Take the line containing "Quick compile helper" in the listing below and copy it, along with every line after it, without alteration.

(Recorded data Opens)

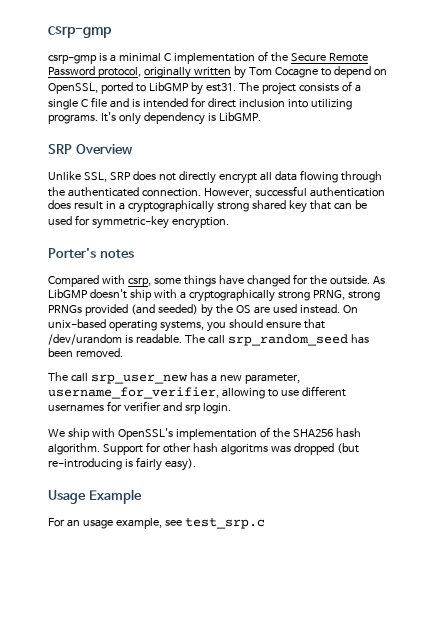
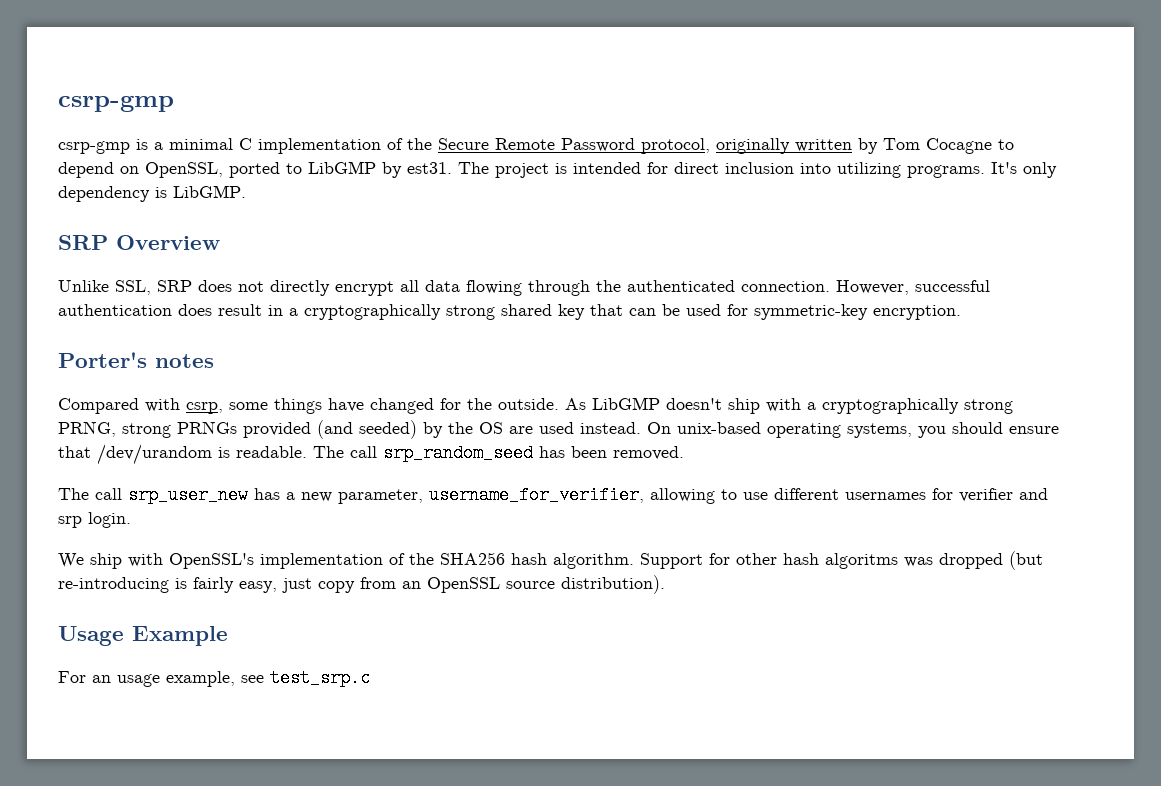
- The project consists of a single C file and is intended for direct inclusion into utilizing programs.
+ The project is intended for direct inclusion into utilizing programs.
- Support for other hash algoritms was dropped (but re-introducing is fairly easy).
+ Support for other hash algoritms was dropped (but re-introducing is fairly easy, just copy from an OpenSSL source distribution).

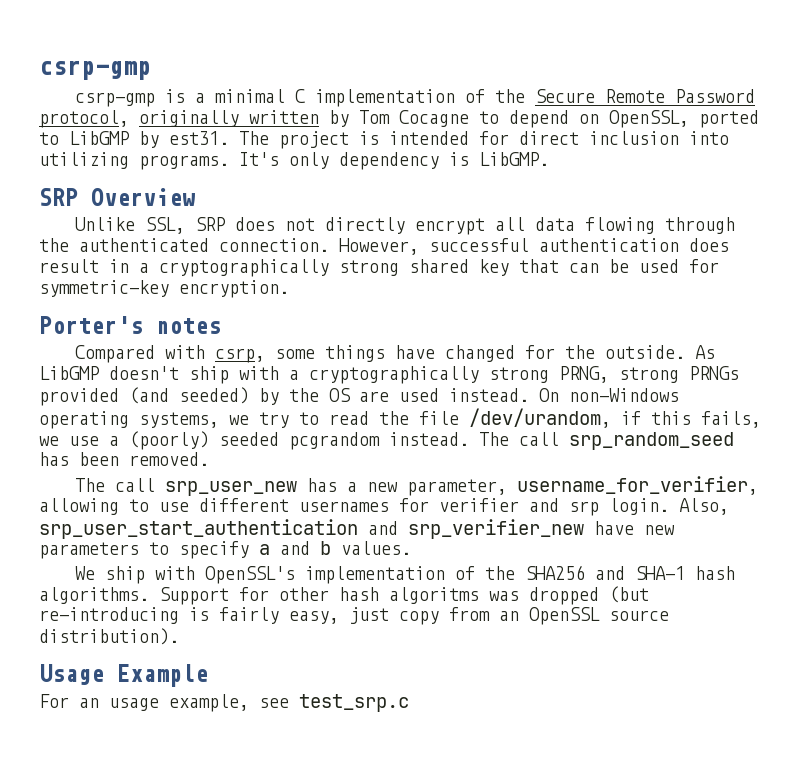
- On unix-based operating systems, you should ensure that /dev/urandom is readable.
+ On non-Windows operating systems, we try to read the file /dev/urandom, if this fails, we use a (poorly) seeded pcgrandom instead.
+ Also, srp_user_start_authentication and srp_verifier_new have new parameters to specify a and b values.
- We ship with OpenSSL's implementation of the SHA256 hash algorithm.
+ We ship with OpenSSL's implementation of the SHA256 and SHA-1 hash algorithms.

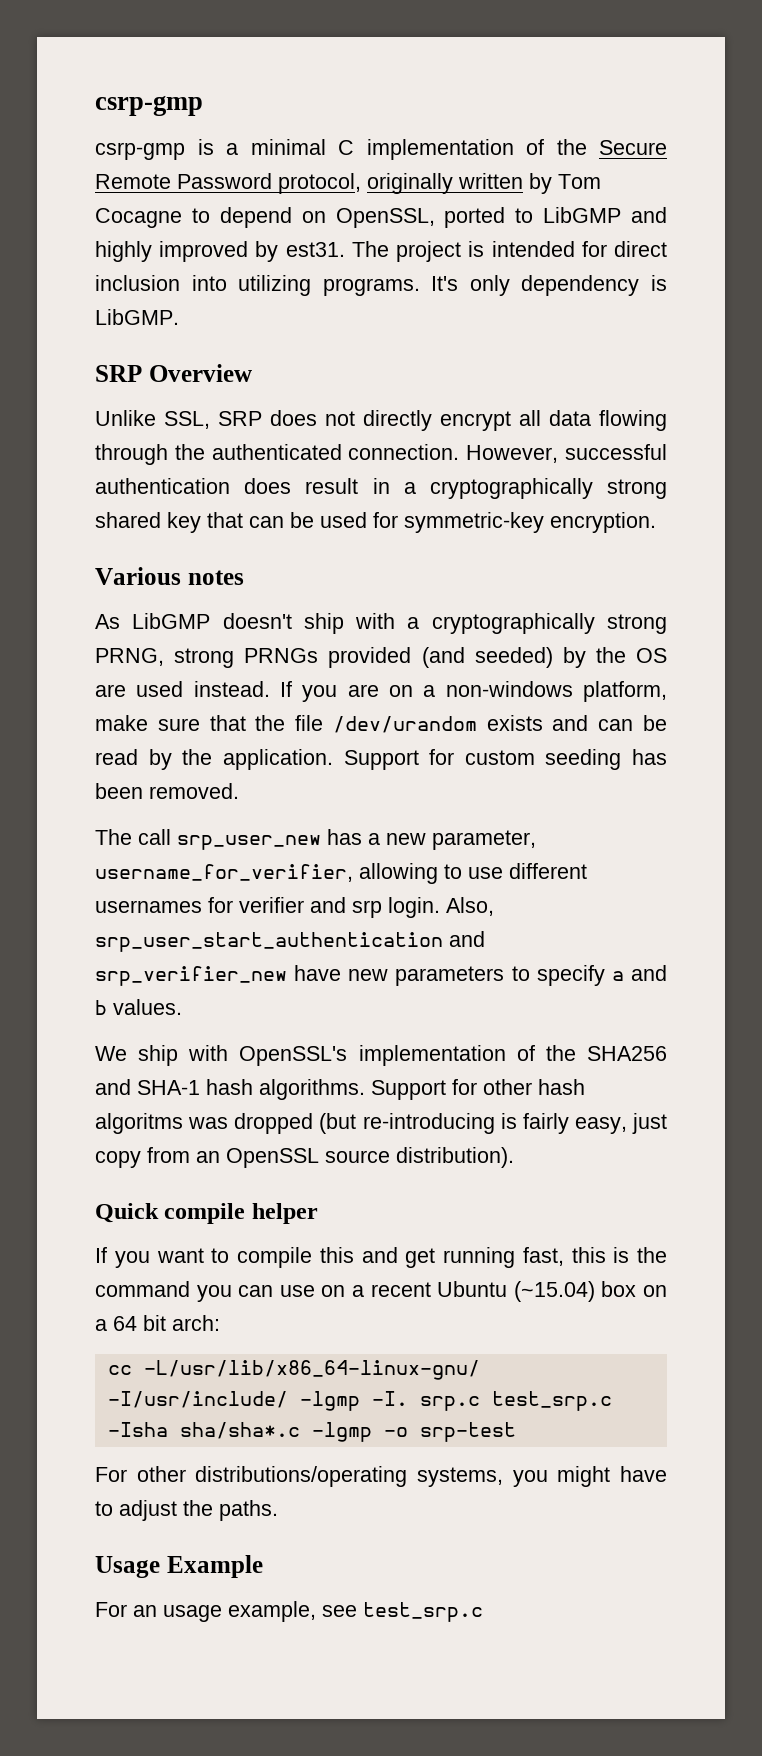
- csrp-gmp is a minimal C implementation of the Secure Remote Password protocol, originally written by Tom Cocagne to depend on OpenSSL, ported to LibGMP by est31.
+ csrp-gmp is a minimal C implementation of the Secure Remote Password protocol, originally written by Tom Cocagne to depend on OpenSSL, ported to LibGMP and highly improved by est31.
- Porter's notes
+ Various notes
- Compared with csrp, some things have changed for the outside.
- On non-Windows operating systems, we try to read the file /dev/urandom, if this fails, we use a (poorly) seeded pcgrandom instead. The call srp_random_seed has been removed.
+ If you are on a non-windows platform, make sure that the file /dev/urandom exists and can be read by the application. Support for custom seeding has been removed.
+ Quick compile helper
+ If you want to compile this and get running fast, this is the command you can use on a recent Ubuntu (~15.04) box on a 64 bit arch:
+ cc -L/usr/lib/x86_64-linux-gnu/ -I/usr/include/ -lgmp -I. srp.c test_srp.c -Isha sha/sha*.c -lgmp -o srp-test
+ For other distributions/operating systems, you might have to adjust the paths.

(Recorded data Closes)

**Result below**
+ Quick compile helper
+ If you want to compile this and get running fast, this is the command you can use on a recent Ubuntu (~15.04) box on a 64 bit arch:
+ cc -L/usr/lib/x86_64-linux-gnu/ -I/usr/include/ -lgmp -I. srp.c test_srp.c -Isha sha/sha*.c -lgmp -o srp-test
+ For other distributions/operating systems, you might have to adjust the paths.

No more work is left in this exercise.